知る者
幕間のようなものです
はやく全部書きたい、
もっと深く考えてから書きたい、
心がふたつあります
「おはよう、メアン。ルーンベル伯爵令嬢の様子はどうだったかな」
執務室に足を踏み入れたルフェウスは当然のように紅茶を淹れる侍女に声を掛けた。
第一王子の執務室にしては手狭な印象を受ける室内には銀縁眼鏡をかけた青年がもうひとり居て。書類を広げながらちらりと上品な佇まいの侍女に目を向けた。
「かなりお疲れのようでしたが施術をいたしましたところ、かなり回復されたようです。栄養状態も思わしくないので食事を工夫していこうと思います。また、学園に登校されることが憂鬱な様子でしたので私も付き従うことにいたしました。『いま』は馬車の中でご一緒しておりますが『生徒の使用人』は学園に入ることができませんから後程変装して合流する予定です」
メアンはよどみなく答えて微笑み。ルフェウスは肩を竦めた。
「つくづく君の『ギフト』って便利だけどしんどそうだよね。頭が疲れそう」
「頭脳労働さえ重ならなければ支障はありませんよ。その気になれば食事を一瞬で済ませることができて便利ですし睡眠だって人より短くて済みます」
「そんな使い方をするのは君くらいのものだ」
「それで」
笑顔で言葉を交わすルフェウスとメアンに向かって銀縁眼鏡の青年が声を上げた。
「どういう気まぐれなんですか、殿下。急にルーンベル伯爵令嬢を傍に置こうとするなんて。まさか一目惚れ……?」
「はっはっは、もしもそうなら面白かったんだけどね。残念ながら違う……ヴァシル」
ルフェウスは笑みをふと引っ込めて声を潜めた。
意図を察した銀縁眼鏡の青年、ヴァシルが唐突に指を鳴らすと部屋の中の空気ががらりと変わった。

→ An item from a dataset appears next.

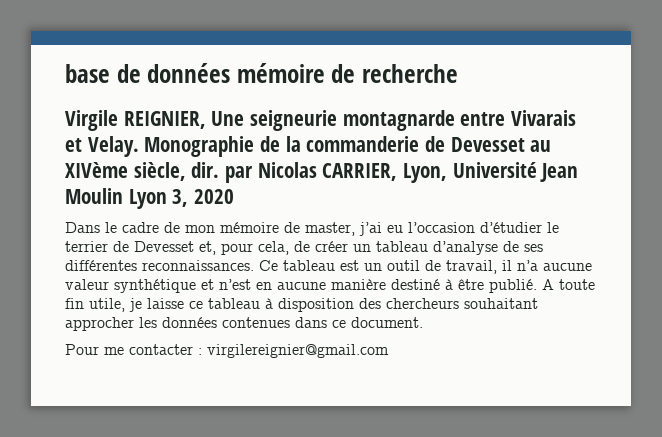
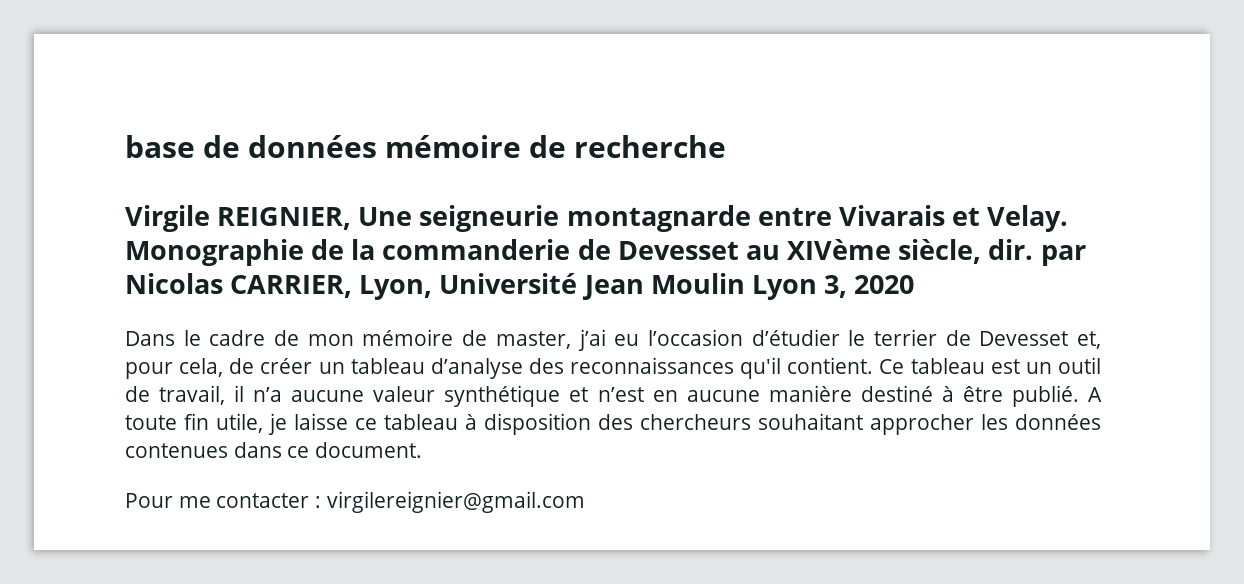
- Dans le cadre de mon mémoire de master, j’ai eu l’occasion d’étudier le terrier de Devesset et, pour cela, de créer un tableau d’analyse de ses différentes reconnaissances.
+ Dans le cadre de mon mémoire de master, j’ai eu l’occasion d’étudier le terrier de Devesset et, pour cela, de créer un tableau d’analyse des reconnaissances qu'il contient.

「彼女が『前回』と違う行動を取ったからだ。何度か繰り返してきたけれどそんなこと初めてだったから……もしかすると彼女がこの状況を打開する鍵なんじゃないかと思ってね」
ヴァシルが大丈夫だというように頷くとルフェウスが高揚を抑えきれないと言った様子で説明し。その言葉にヴァシルは眉を上げ、指先で眼鏡の位置を直す。

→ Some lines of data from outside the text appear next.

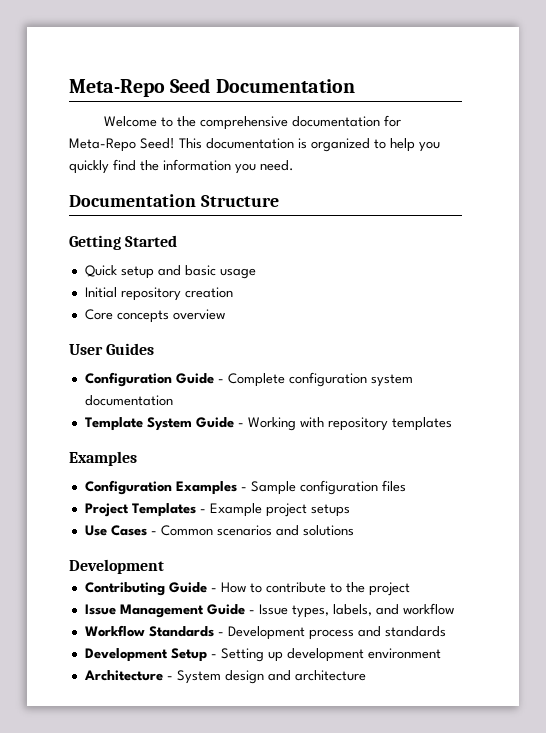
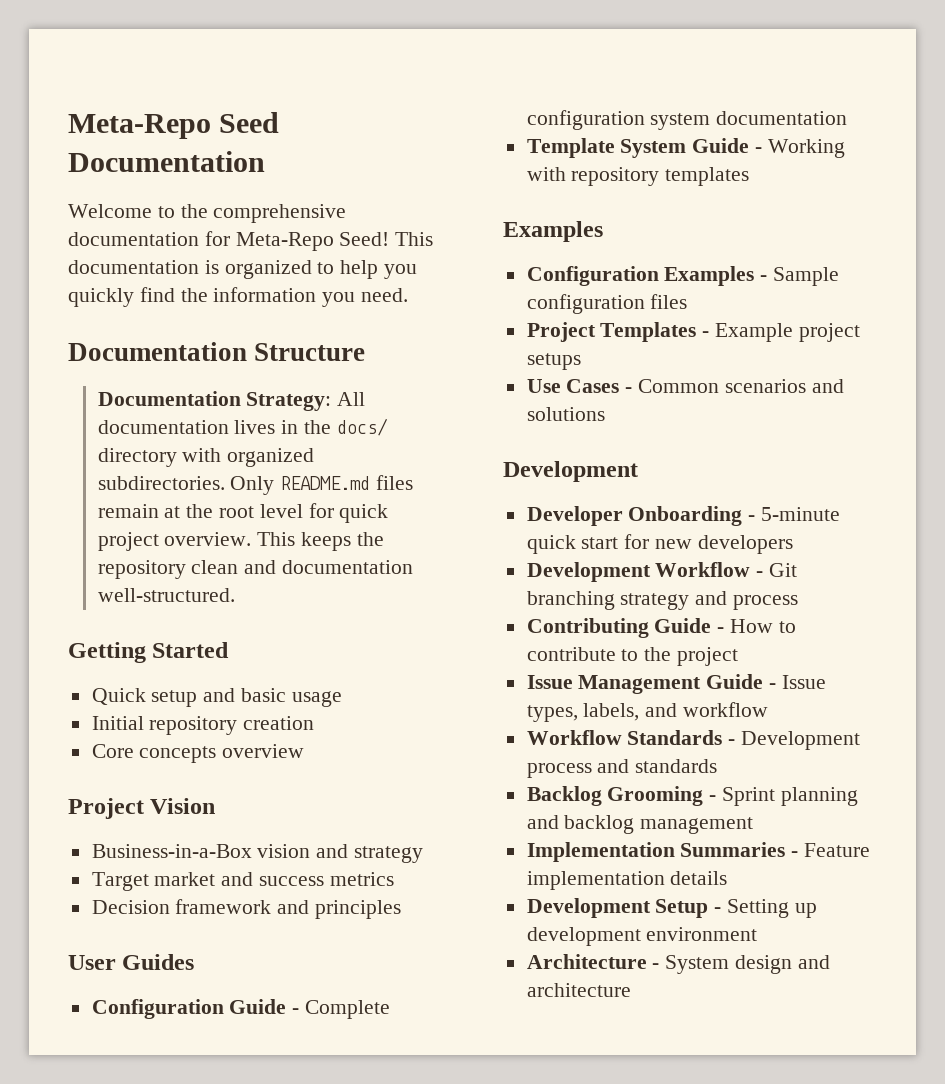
+ Documentation Strategy: All documentation lives in the docs/ directory with organized subdirectories. Only README.md files remain at the root level for quick project overview. This keeps the repository clean and documentation well-structured.
+ Project Vision
+ Business-in-a-Box vision and strategy
+ Target market and success metrics
+ Decision framework and principles
+ Developer Onboarding - 5-minute quick start for new developers
+ Development Workflow - Git branching strategy and process
+ Backlog Grooming - Sprint planning and backlog management
+ Implementation Summaries - Feature implementation details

「彼女か、彼女以外の『ギフト』の影響でしょうか。それとも……稀に現れるという異世界からの『旅人』でしょうか」
「『ギフト』に関してはまだなにもわかっておりません。ただ、巧妙に隠されている可能性は皆無ではありませんが、フレイア様が『旅人』である可能性は低いと思われます」
目を伏せて呟くように答えるのはメアンだ。
「そうだねぇ。昨夜初めて話したけれど、彼女は『伯爵令嬢』だったよ。環境のせいでかなり苦労はしていそうだけどね」
メアンに追従したルフェウスは軽く顔を顰めて、ちいさく溜息をついた。
「彼女は正史では一年後に死ぬ。一年間、彼女を僕は見ていようと思う」
低められた声は微かに掠れていた。
一年後、彼女を『どうする』のか。
ふたりはそれを問わなかった。
「やれやれ。つくづく損な役回りだよね、僕」
肩を竦めて笑ったルフェウスはメアンの用意した紅茶を口にする。
優雅にティーカップに触れる指だけが微かに強張っていた。